Successivamente con legge n. 3316 del 31 dicembre 1928 (vedere la Gazzetta Ufficiale del Regno d’Italia n. 40 del 16 febbraio 1929) vennero fuse nell’Inpgi le varie Casse Pie ancora esistenti in varie città italiane (come quelle di Roma, Milano, Torino, Genova, Bologna, Venezia e Udine) che avevano per scopo l’assistenza e la previdenza fra giornalisti e i redditi netti provenienti dai patrimoni degli enti stessi furono utilizzati ai fini generali della previdenza e dell’assistenza dei giornalisti italiani. Ma già ben prima di questa data erano state riconosciute altre Casse Pie (sorsero, infatti, quale forma di mutualità volontaria, intorno al 1870 quando ancora in Italia mancava un ordinamento giuridico della previdenza sociale), come ad esempio:
1) la Cassa Pia di Previdenza eretta in ente morale con Regio decreto 24 dicembre 1885 presso l’Aspi, Associazione della Stampa Periodica Italiana, sindacato dei giornalisti dell’epoca (questa a sua volta nacque a seguito del duello a colpi di sciabola avvenuto a Roma la sera del 18 maggio 1877 per lavare l’onta di un articolo ritenuto sarcastico e diffamatorio, pubblicato sul “Fanfulla”, prestigioso quotidiano dell’epoca. La sfida fu vinta dall’onorevole Augusto Pierantoni – avvocato, deputato radicale per molte legislature e genero del ministro della Giustizia, Pasquale Stanislao Mancini – che, alto come un corazziere, dopo tre attacchi ferì in allungo all’avanbraccio il giornalista parlamentare del “Fanfulla”, Fedele Albanese);
2) la Cassa di Previdenza per i soci del Sindacato dei corrispondenti di giornali con sede a Napoli con Regio Decreto n. 1263 del 27 ottobre 1912 (vedere la Gazzetta Ufficiale del Regno d’Italia n. 291 dell’11 dicembre 1912);
3) la Cassa di previdenza per i Soci del Sindacato dei corrispondenti di giornali italiani ed esteri con sede a Roma il cui Statuto venne modificato con Decreto Luogotenenziale del 19 marzo 1916 n. 371 (vedere la Gazzetta Ufficiale del Regno d’Italia n. 84 del 10 aprile 1916.

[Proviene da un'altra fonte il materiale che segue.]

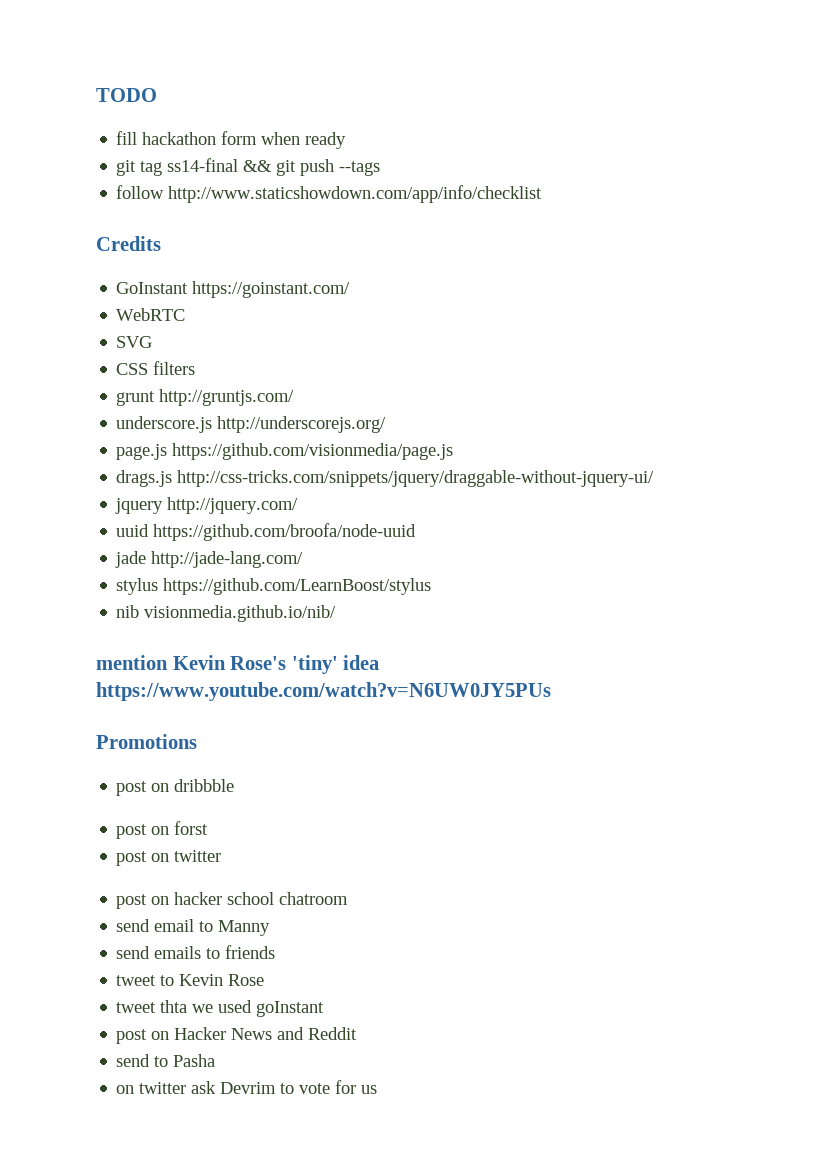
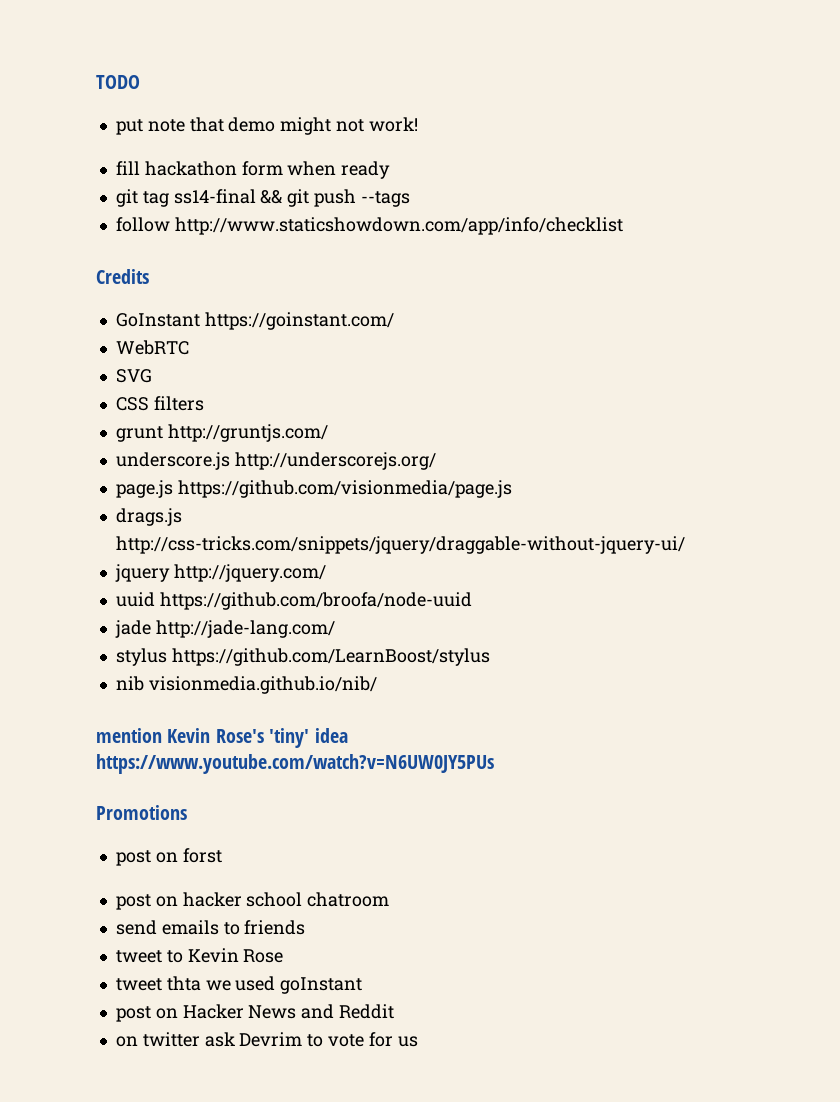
(157, 95) none -> [115,117,418,135] // put note that demo might not work!
[116,779,235,796] // post on dribbble -> (187, 812) none
[116,850,222,866] // post on twitter -> (222, 855) none
[116,919,271,936] // send email to Manny -> (390, 899) none
[116,1054,216,1067] // send to Pasha -> (395, 1011) none

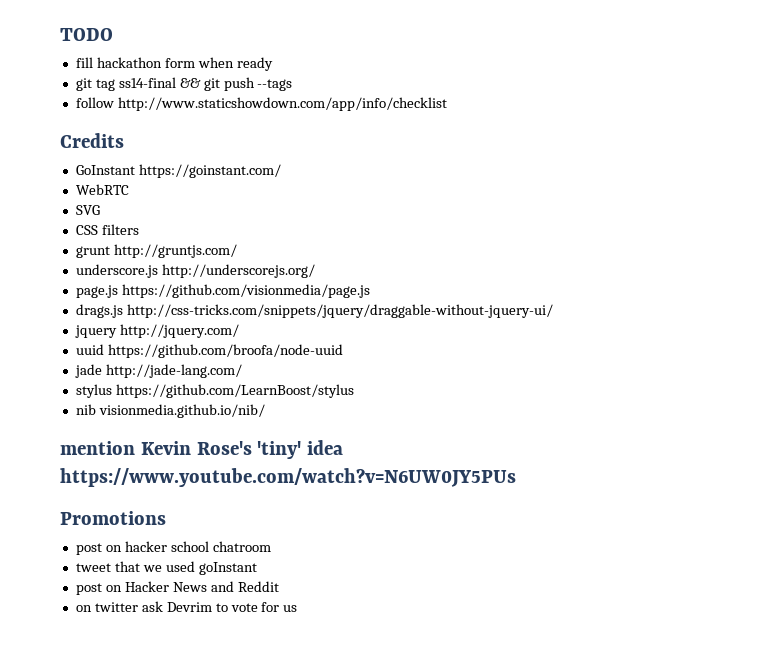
[115,117,418,135] // put note that demo might not work! -> (113, 34) none
[115,848,222,866] // post on forst -> (166, 518) none
[115,920,306,935] [115,948,284,963] [115,976,201,991] send emails to friends // tweet to Kevin Rose // tweet thta -> [75,561,140,572] tweet that

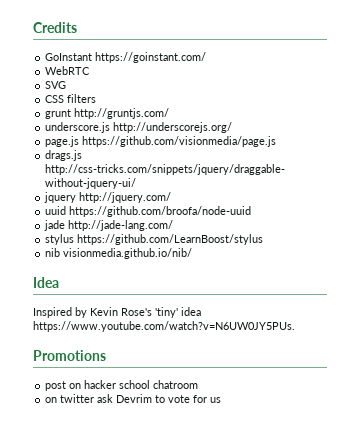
[60,28,113,41] [75,57,273,71] [75,77,293,91] [75,97,447,111] TODO // fill hackathon form when ready // git tag ss14-final && git push --tags // follow http://www.staticshowdown.com/app/info/checklist // -> (33, 27) none
[60,441,135,455] mention -> [33,277,59,288] [33,307,87,318] Idea // Inspired by
[60,468,516,487] https://www.youtube.com/watch?v=N6UW0JY5PUs -> [33,321,295,332] https://www.youtube.com/watch?v=N6UW0JY5PUs.
[75,561,257,575] [75,581,279,595] // tweet that we used goInstant // post on Hacker News and Reddit -> (199, 384) none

Anche durante la Grande Guerra 1915-1918 in cui i giornalisti fecero ampiamente la loro parte – come dimostrano i 267 Caduti di tutta Italia (di cui due terzi decorati al valor militare), tra i quali oltre al celebre Cesare Battisti figurano un deputato in carica, 3 figli di ex ministri e ben 51 Direttori di giornali – restò alta l’attenzione delle forze politiche verso il mondo giornalistico. Lo dimostra il decreto luogotenenziale del 6 dicembre 1917, emanato subito dopo la disfatta di Caporetto, che aumentò il prezzo degli abbonamenti e nella vendita dei giornali proprio per consentire alle aziende di assicurare ai giornalisti “un equo trattamento economico” (tema tuttora sul tappeto a distanza di un secolo a dimostrazione dei “corsi e ricorsi” storici, n.d.r.).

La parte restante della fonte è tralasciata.